By Jack Curtis
"Priscilla!" said her coach. "We are not going to put that triple Lutz into your competition program until you land it 80% of the time in practice! You can’t win on your butt, cute though it may be!" Priscilla stuck out her lower lip and sighed. She’d heard it before. And though our butts may not rival Priscillas’, so have you and I.
Modern competition has always been about the jumps and IJS now presents us with a blueprint the skaters must follow; the choice that once gave the name "free skating" to the long program is effectively gone.
There is something odd about the current prescription. We don’t see swimmers and divers drowning at their competitions. We know that you or even I can put on skates and fall down without even practicing. So why, when we attend a figure skating event, do we see even the world’s best spending so much time doing what any of us can do?
Because the earning of points starts with jumps and triples earn the most points, serious skaters must concentrate on them. You get what you pay for!
Here is what those watching 2007 Worlds were privileged to see 24 ladies accomplish:
Solo Jump Element |
Success* Percentage |
Triple Axel |
0% |
Triple Lutz |
30 |
Triple Flip |
33 |
Triple Loop |
56 |
Triple Salchow |
59 |
Triple Toe Loop |
56 |
Double Axel |
73 |
Jump Comb/Seq |
Success Percentage |
Triple Lutz |
43% |
Triple Flip |
46 |
Triple Loop |
67 |
Triple Salchow |
50 |
Triple Toe Loop |
63 |
Double Axel |
69 |
All Jumps |
54 |
*Success is defined as receiving a net plus or zero Grade of Execution from the judging panel.
The world’s best succeeded in their most important elements only about half the time. It’s good their butts are cute; without that, who in the world would watch them?

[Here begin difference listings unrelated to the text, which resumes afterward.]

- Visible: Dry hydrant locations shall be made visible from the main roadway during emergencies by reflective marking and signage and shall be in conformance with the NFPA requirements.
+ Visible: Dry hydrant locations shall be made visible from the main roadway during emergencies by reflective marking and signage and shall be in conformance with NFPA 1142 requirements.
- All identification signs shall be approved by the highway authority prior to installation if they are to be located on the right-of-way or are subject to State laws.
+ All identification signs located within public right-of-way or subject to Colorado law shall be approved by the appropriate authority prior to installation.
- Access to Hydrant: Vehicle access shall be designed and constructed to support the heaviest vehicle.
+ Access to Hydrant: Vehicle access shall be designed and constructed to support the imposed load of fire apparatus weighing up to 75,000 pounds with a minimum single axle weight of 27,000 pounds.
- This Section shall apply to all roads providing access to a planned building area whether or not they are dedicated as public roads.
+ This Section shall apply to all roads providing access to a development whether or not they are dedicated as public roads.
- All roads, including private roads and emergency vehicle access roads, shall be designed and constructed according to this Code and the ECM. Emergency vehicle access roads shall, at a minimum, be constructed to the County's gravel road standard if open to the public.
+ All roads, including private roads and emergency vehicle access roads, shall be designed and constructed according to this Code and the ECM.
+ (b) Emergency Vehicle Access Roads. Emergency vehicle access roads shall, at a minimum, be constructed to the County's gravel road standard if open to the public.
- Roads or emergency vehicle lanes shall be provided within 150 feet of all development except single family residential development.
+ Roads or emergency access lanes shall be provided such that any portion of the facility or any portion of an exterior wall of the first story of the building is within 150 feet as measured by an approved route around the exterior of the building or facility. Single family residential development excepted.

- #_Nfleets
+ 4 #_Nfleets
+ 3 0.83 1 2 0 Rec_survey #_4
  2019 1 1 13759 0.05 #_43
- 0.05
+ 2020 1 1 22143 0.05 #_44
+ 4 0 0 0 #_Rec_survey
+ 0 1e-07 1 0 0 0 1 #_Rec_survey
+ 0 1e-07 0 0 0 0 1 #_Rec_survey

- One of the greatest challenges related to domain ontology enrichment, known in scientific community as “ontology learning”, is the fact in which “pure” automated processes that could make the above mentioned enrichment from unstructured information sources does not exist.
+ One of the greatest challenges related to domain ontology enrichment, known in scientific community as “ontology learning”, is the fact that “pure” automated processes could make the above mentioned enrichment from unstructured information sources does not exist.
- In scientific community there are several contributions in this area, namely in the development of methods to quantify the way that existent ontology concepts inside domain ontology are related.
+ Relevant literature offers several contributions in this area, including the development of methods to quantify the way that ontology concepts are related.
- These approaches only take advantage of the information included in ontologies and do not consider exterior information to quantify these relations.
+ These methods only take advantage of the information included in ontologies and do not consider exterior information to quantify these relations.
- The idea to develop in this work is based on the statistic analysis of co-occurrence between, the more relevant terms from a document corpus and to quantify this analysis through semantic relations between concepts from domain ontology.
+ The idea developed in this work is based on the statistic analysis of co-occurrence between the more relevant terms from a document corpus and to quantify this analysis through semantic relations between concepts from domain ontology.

More serious still, triple jumping sends what looks like a developing majority of the best shopping for joints at very tender ages. How will that attract new practitioners now that getting rich is off the screen?
Jackson Haines’ successors in free skating gave us one of the most watched sports; the ISU has used its very unfree new judging system to put forth a bunch of half-baked jumpers sitting around the ice. Nobody likes failures! The ISU should get off its collective butt and rethink its prescription before its field of frozen dreams melts away.